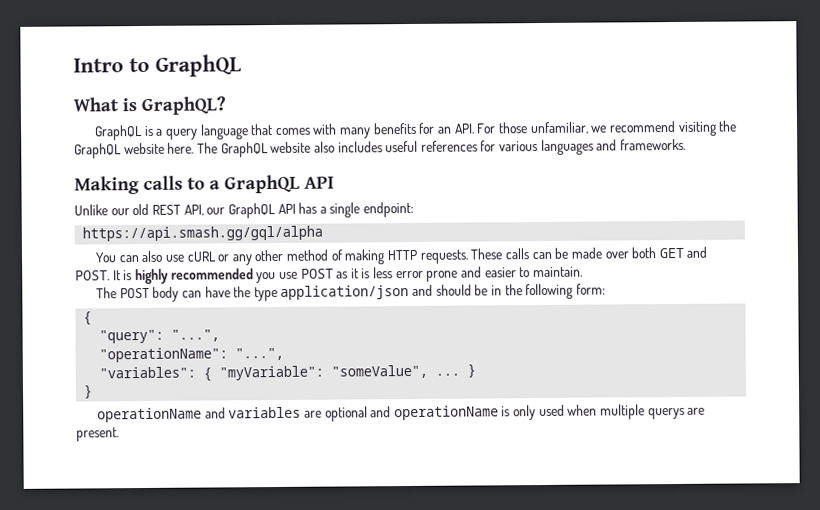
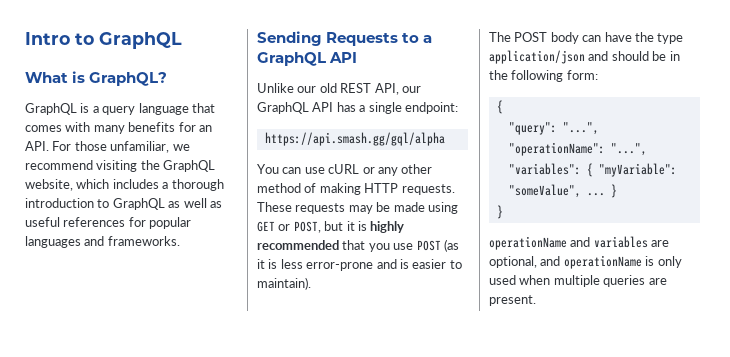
- GraphQL is a query language that comes with many benefits for an API. For those unfamiliar, we recommend visiting the GraphQL website here. The GraphQL website also includes useful references for various languages and frameworks.
+ GraphQL is a query language that comes with many benefits for an API. For those unfamiliar, we recommend visiting the GraphQL website, which includes a thorough introduction to GraphQL as well as useful references for popular languages and frameworks.
- Making calls to a GraphQL API
+ Sending Requests to a GraphQL API
- You can also use cURL or any other method of making HTTP requests.
+ You can use cURL or any other method of making HTTP requests.
- These calls can be made over both GET and POST. It is highly recommended you use POST as it is less error prone and easier to maintain.
+ These requests may be made using GET or POST, but it is highly recommended that you use POST (as it is less error-prone and is easier to maintain).
- operationName and variables are optional and operationName is only used when multiple querys are present.
+ operationName and variables are optional, and operationName is only used when multiple queries are present.

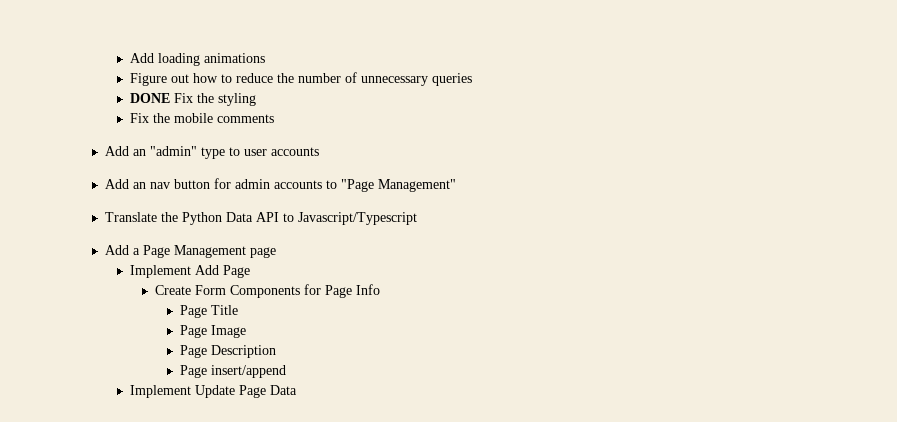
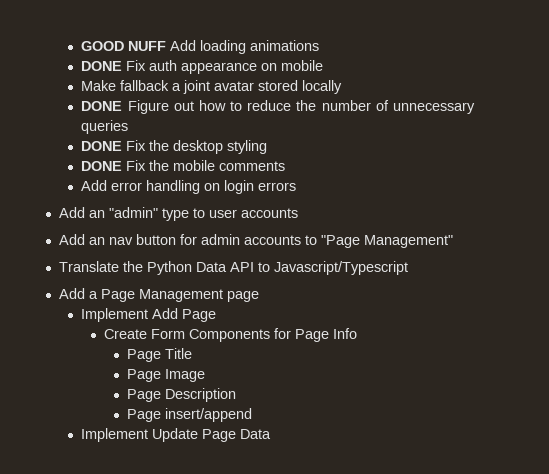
- Add loading animations
+ GOOD NUFF Add loading animations
- Figure out how to reduce the number of unnecessary queries
+ DONE Fix auth appearance on mobile
+ Make fallback a joint avatar stored locally
+ DONE Figure out how to reduce the number of unnecessary queries
- DONE Fix the styling
+ DONE Fix the desktop styling
- Fix the mobile comments
+ DONE Fix the mobile comments
+ Add error handling on login errors

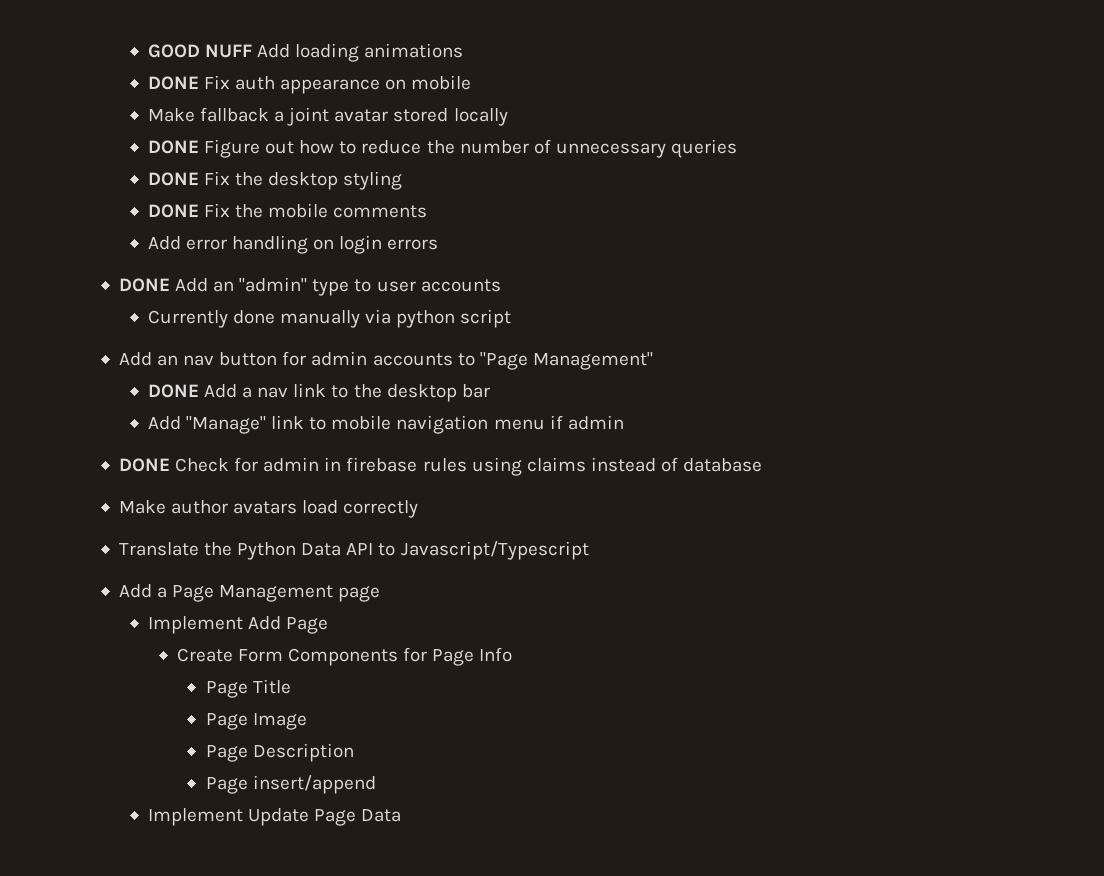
- Add an "admin" type to user accounts
+ DONE Add an "admin" type to user accounts
+ Currently done manually via python script
+ DONE Add a nav link to the desktop bar
+ Add "Manage" link to mobile navigation menu if admin
+ DONE Check for admin in firebase rules using claims instead of database
+ Make author avatars load correctly

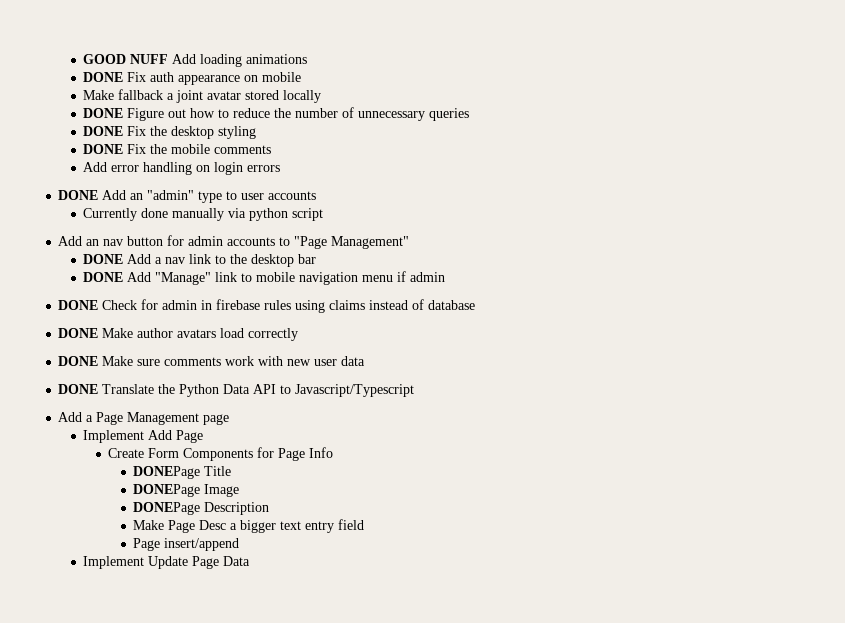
- Add "Manage" link to mobile navigation menu if admin
+ DONE Add "Manage" link to mobile navigation menu if admin
- Make author avatars load correctly
+ DONE Make author avatars load correctly
- Translate the Python Data API to Javascript/Typescript
+ DONE Make sure comments work with new user data
+ DONE Translate the Python Data API to Javascript/Typescript
- Page Title
+ DONEPage Title
- Page Image
+ DONEPage Image
- Page Description
+ DONEPage Description
+ Make Page Desc a bigger text entry field

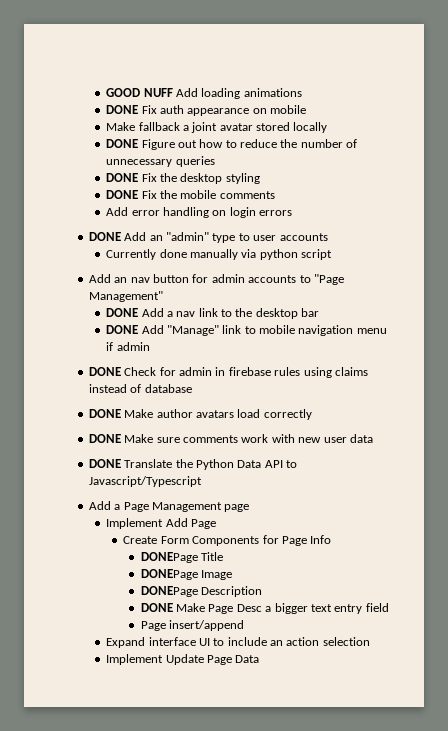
- Make Page Desc a bigger text entry field
+ DONE Make Page Desc a bigger text entry field
+ Expand interface UI to include an action selection

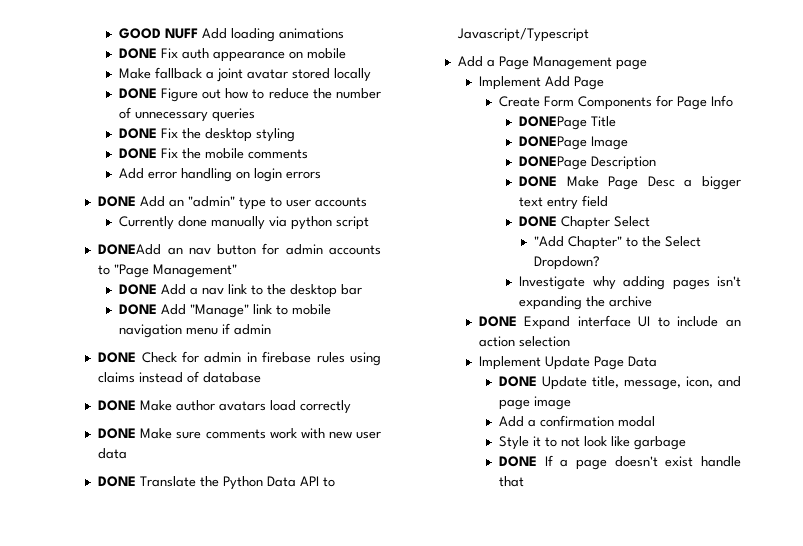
- Add an nav button for admin accounts to "Page Management"
+ DONEAdd an nav button for admin accounts to "Page Management"
- Page insert/append
- Expand interface UI to include an action selection
+ DONE Chapter Select
+ "Add Chapter" to the Select Dropdown?
+ Investigate why adding pages isn't expanding the archive
+ DONE Expand interface UI to include an action selection
+ DONE Update title, message, icon, and page image
+ Add a confirmation modal
+ Style it to not look like garbage
+ DONE If a page doesn't exist handle that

——

DIRECTIONS FOR THIS TASK:
Wherever an image appears, omit it, and retype everything else in the entries exactly.

RESULT OF THIS EXERCISE:
- GraphQL is a query language that comes with many benefits for an API. For those unfamiliar, we recommend visiting the GraphQL website here. The GraphQL website also includes useful references for various languages and frameworks.
+ GraphQL is a query language that comes with many benefits for an API. For those unfamiliar, we recommend visiting the GraphQL website, which includes a thorough introduction to GraphQL as well as useful references for popular languages and frameworks.
- Making calls to a GraphQL API
+ Sending Requests to a GraphQL API
- You can also use cURL or any other method of making HTTP requests.
+ You can use cURL or any other method of making HTTP requests.
- These calls can be made over both GET and POST. It is highly recommended you use POST as it is less error prone and easier to maintain.
+ These requests may be made using GET or POST, but it is highly recommended that you use POST (as it is less error-prone and is easier to maintain).
- operationName and variables are optional and operationName is only used when multiple querys are present.
+ operationName and variables are optional, and operationName is only used when multiple queries are present.

- Add loading animations
+ GOOD NUFF Add loading animations
- Figure out how to reduce the number of unnecessary queries
+ DONE Fix auth appearance on mobile
+ Make fallback a joint avatar stored locally
+ DONE Figure out how to reduce the number of unnecessary queries
- DONE Fix the styling
+ DONE Fix the desktop styling
- Fix the mobile comments
+ DONE Fix the mobile comments
+ Add error handling on login errors

- Add an "admin" type to user accounts
+ DONE Add an "admin" type to user accounts
+ Currently done manually via python script
+ DONE Add a nav link to the desktop bar
+ Add "Manage" link to mobile navigation menu if admin
+ DONE Check for admin in firebase rules using claims instead of database
+ Make author avatars load correctly

- Add "Manage" link to mobile navigation menu if admin
+ DONE Add "Manage" link to mobile navigation menu if admin
- Make author avatars load correctly
+ DONE Make author avatars load correctly
- Translate the Python Data API to Javascript/Typescript
+ DONE Make sure comments work with new user data
+ DONE Translate the Python Data API to Javascript/Typescript
- Page Title
+ DONEPage Title
- Page Image
+ DONEPage Image
- Page Description
+ DONEPage Description
+ Make Page Desc a bigger text entry field

- Make Page Desc a bigger text entry field
+ DONE Make Page Desc a bigger text entry field
+ Expand interface UI to include an action selection

- Add an nav button for admin accounts to "Page Management"
+ DONEAdd an nav button for admin accounts to "Page Management"
- Page insert/append
- Expand interface UI to include an action selection
+ DONE Chapter Select
+ "Add Chapter" to the Select Dropdown?
+ Investigate why adding pages isn't expanding the archive
+ DONE Expand interface UI to include an action selection
+ DONE Update title, message, icon, and page image
+ Add a confirmation modal
+ Style it to not look like garbage
+ DONE If a page doesn't exist handle that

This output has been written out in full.